2.       Has any current or previous assignment identified the contractor’s failure to monitor the effectiveness of internal control procedures?





Labor System:

1.       Does the contractor have a training program to reasonably assure that all employees are aware of the importance of proper time charging?

2.       Do the contactor’s written policies and procedures provide labor documentation/work descriptions that identify the work to be performed, and are labor charges tracked to a final cost objective, whether allowable or unallowable/direct or indirect?

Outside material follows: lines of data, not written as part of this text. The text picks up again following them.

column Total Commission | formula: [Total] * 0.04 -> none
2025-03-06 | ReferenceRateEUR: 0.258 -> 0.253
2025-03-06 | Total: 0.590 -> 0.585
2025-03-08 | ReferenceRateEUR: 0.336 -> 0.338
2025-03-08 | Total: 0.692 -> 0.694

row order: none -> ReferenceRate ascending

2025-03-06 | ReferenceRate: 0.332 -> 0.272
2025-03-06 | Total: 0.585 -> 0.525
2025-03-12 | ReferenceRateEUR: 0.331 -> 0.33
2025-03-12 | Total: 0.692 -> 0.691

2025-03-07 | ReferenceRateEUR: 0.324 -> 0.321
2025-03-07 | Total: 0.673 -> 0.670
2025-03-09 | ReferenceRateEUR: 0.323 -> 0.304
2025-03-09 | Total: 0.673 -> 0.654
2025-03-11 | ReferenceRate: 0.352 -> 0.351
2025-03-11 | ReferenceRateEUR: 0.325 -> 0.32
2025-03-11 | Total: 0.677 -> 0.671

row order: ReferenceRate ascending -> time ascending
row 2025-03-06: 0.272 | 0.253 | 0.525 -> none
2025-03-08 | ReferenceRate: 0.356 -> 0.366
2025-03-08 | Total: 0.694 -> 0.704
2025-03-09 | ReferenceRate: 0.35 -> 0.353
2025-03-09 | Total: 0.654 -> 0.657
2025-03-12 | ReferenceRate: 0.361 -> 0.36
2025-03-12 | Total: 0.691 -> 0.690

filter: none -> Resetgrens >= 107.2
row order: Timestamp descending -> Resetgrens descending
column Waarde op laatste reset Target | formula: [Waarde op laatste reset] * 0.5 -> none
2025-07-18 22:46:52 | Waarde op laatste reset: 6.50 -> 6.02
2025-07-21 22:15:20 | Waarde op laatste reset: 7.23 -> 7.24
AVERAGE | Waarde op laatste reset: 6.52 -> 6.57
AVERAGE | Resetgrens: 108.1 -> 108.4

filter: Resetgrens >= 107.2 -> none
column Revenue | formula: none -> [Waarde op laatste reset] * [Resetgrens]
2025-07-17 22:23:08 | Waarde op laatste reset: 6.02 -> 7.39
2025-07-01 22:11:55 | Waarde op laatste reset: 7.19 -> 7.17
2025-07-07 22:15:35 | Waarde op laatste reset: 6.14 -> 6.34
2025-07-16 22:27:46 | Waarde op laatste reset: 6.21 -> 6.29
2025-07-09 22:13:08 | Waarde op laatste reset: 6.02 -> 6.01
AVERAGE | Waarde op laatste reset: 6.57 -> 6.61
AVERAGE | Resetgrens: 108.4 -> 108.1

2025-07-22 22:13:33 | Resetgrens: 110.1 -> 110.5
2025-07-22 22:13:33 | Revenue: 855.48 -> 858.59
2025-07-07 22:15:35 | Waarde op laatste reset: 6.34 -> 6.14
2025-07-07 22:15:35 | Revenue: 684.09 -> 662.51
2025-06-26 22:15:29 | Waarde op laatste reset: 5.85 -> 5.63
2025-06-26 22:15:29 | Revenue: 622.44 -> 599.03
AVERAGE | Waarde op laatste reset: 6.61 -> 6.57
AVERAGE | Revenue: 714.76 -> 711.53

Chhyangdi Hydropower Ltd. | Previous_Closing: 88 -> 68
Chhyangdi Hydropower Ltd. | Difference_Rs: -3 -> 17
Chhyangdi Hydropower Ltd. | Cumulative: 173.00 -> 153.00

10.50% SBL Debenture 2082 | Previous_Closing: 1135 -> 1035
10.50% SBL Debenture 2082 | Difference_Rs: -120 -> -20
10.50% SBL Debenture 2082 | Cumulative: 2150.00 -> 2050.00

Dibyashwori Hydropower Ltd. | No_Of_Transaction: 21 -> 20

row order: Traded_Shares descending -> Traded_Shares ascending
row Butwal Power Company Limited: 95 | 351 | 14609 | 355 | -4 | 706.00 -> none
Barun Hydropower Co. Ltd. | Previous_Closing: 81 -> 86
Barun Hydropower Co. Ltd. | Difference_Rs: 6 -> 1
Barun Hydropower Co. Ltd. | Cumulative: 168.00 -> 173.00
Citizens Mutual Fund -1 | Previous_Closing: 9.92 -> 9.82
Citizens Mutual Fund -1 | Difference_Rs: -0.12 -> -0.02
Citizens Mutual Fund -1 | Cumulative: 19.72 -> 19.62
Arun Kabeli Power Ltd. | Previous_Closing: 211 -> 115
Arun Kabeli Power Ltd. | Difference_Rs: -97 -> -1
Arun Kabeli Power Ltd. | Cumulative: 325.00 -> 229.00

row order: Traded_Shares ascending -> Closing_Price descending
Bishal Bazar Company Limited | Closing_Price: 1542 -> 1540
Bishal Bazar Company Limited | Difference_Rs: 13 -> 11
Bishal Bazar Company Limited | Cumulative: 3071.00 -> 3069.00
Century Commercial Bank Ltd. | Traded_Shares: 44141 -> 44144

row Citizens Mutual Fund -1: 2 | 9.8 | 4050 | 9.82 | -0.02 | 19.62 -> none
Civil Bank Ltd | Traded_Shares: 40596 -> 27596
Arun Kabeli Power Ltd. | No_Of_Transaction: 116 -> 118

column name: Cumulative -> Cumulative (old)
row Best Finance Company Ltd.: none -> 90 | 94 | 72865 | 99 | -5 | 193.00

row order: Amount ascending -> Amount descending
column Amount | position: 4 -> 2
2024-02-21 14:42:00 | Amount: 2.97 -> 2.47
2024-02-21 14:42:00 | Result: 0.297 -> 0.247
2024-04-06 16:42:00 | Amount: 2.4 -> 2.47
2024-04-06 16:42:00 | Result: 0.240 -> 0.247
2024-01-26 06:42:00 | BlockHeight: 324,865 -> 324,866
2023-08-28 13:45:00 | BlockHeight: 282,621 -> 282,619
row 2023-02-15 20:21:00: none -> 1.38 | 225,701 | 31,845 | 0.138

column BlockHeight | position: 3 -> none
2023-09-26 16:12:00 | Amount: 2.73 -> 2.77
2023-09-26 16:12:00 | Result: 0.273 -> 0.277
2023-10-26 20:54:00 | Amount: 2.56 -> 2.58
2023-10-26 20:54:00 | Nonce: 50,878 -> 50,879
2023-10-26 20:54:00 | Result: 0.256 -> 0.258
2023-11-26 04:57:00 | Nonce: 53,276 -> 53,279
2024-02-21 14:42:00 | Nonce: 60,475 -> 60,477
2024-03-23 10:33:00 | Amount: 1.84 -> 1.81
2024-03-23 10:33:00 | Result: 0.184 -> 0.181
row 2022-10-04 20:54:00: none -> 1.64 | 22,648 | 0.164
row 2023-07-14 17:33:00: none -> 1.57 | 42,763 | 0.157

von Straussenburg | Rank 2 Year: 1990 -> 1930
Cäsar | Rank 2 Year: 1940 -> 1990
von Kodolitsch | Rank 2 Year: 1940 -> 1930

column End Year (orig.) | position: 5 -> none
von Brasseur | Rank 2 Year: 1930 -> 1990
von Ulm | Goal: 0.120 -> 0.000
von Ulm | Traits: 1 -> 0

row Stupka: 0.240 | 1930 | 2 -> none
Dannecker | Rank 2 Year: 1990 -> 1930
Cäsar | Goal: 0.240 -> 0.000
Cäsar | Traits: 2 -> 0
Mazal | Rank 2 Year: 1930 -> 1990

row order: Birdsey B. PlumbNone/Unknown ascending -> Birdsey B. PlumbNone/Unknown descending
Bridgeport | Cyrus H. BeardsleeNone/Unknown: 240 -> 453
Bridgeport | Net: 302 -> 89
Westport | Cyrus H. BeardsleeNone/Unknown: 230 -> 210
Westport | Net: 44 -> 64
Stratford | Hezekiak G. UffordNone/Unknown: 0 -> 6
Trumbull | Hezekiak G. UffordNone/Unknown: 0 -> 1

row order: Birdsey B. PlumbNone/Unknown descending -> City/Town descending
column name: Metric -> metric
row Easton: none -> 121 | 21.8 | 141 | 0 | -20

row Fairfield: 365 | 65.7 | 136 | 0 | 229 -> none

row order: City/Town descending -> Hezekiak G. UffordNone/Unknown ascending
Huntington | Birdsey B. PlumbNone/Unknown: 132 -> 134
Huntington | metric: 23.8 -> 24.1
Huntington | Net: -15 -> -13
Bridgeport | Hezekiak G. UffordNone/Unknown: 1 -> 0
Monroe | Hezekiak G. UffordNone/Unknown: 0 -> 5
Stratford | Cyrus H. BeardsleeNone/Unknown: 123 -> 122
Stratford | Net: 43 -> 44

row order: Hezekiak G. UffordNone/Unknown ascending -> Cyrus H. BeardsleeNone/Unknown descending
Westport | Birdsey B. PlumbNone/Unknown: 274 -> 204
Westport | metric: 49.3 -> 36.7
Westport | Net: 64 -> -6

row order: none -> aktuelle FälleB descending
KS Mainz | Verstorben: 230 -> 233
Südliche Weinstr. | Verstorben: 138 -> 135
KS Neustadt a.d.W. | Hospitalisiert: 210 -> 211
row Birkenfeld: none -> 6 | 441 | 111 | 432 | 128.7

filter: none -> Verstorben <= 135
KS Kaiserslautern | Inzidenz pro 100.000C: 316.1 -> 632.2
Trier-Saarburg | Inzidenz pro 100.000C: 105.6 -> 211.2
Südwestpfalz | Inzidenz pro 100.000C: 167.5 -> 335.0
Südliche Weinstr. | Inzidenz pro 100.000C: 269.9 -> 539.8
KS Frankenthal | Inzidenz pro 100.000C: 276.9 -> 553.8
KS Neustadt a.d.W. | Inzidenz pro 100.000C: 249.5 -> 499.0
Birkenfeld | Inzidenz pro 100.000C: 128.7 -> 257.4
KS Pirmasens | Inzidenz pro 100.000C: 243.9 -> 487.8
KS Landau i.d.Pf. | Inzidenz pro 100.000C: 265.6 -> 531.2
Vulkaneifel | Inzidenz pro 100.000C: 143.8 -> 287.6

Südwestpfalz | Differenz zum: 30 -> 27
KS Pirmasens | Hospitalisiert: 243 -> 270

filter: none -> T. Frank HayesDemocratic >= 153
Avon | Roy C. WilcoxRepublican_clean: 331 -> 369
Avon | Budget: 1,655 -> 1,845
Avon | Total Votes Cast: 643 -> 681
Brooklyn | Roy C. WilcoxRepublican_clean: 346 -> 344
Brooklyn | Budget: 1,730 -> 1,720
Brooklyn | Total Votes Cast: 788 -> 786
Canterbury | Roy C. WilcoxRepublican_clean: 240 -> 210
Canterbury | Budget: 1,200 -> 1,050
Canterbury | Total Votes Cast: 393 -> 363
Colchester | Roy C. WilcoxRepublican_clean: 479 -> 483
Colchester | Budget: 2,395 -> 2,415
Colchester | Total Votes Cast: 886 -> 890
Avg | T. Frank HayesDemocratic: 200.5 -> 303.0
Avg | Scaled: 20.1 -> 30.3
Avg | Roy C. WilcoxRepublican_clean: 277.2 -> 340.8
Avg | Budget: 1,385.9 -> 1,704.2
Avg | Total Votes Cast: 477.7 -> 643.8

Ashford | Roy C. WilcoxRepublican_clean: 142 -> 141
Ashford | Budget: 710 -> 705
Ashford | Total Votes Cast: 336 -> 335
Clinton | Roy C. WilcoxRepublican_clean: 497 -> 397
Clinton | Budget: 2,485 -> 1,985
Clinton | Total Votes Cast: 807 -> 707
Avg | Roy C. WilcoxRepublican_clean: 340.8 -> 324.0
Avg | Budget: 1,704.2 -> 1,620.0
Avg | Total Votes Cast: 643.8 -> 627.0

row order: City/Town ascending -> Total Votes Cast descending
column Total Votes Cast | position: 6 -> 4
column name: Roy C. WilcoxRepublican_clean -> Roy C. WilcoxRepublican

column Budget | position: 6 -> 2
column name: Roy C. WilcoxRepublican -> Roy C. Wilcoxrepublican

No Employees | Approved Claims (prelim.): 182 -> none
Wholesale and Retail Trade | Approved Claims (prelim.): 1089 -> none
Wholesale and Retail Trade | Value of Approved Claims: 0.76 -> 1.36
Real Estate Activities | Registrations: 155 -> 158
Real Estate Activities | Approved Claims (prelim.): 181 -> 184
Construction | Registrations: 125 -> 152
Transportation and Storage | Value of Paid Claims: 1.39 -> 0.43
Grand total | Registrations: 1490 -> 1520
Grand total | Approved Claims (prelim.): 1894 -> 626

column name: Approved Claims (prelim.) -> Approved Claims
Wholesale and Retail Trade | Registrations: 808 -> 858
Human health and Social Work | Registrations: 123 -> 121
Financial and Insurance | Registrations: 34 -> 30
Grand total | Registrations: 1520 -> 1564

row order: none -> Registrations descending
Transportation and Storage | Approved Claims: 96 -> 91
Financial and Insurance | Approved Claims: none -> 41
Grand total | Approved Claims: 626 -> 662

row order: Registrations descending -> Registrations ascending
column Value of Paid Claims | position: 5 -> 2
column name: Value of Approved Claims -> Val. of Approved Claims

3.       Does the contractor maintain written timekeeping policies and procedures to reasonably assure that labor hours are accurately recorded and corrections are documented, including authorizations and approvals?


Materials/Purchasing Systems:

Does the contractor maintain written policies and procedures to describe the major manual and automated systems that comprise the material management and accounting system?



Does the contractor have written estimating policies and procedures to address employee training, assignment of authority and responsibilities, cost estimate development, and the estimating system process, activities, and functions?


Billing System:

Does the contractor have and disseminate written billing policies and procedures which address employee training, contract briefing to identify special billing provisions and limitations, and management review of billings?


Planning / Budgeting:

Does the contractor have written policies and procedures for the planning and budgeting system, which include the formal assignment of duties and responsibilities and a description of the system?



Do written policies and procedures for compensation exist to include:

·         a salary structure and administration;

·         a description of fringe benefits provided to employees; and

·         a system for determining pay increases, bonuses, and promotions?


Overall Accounting System Control Objectives And Activities:

Has any current or previous assignment identified the contractor’s failure to properly implement any of its internal written control procedures in Part D above?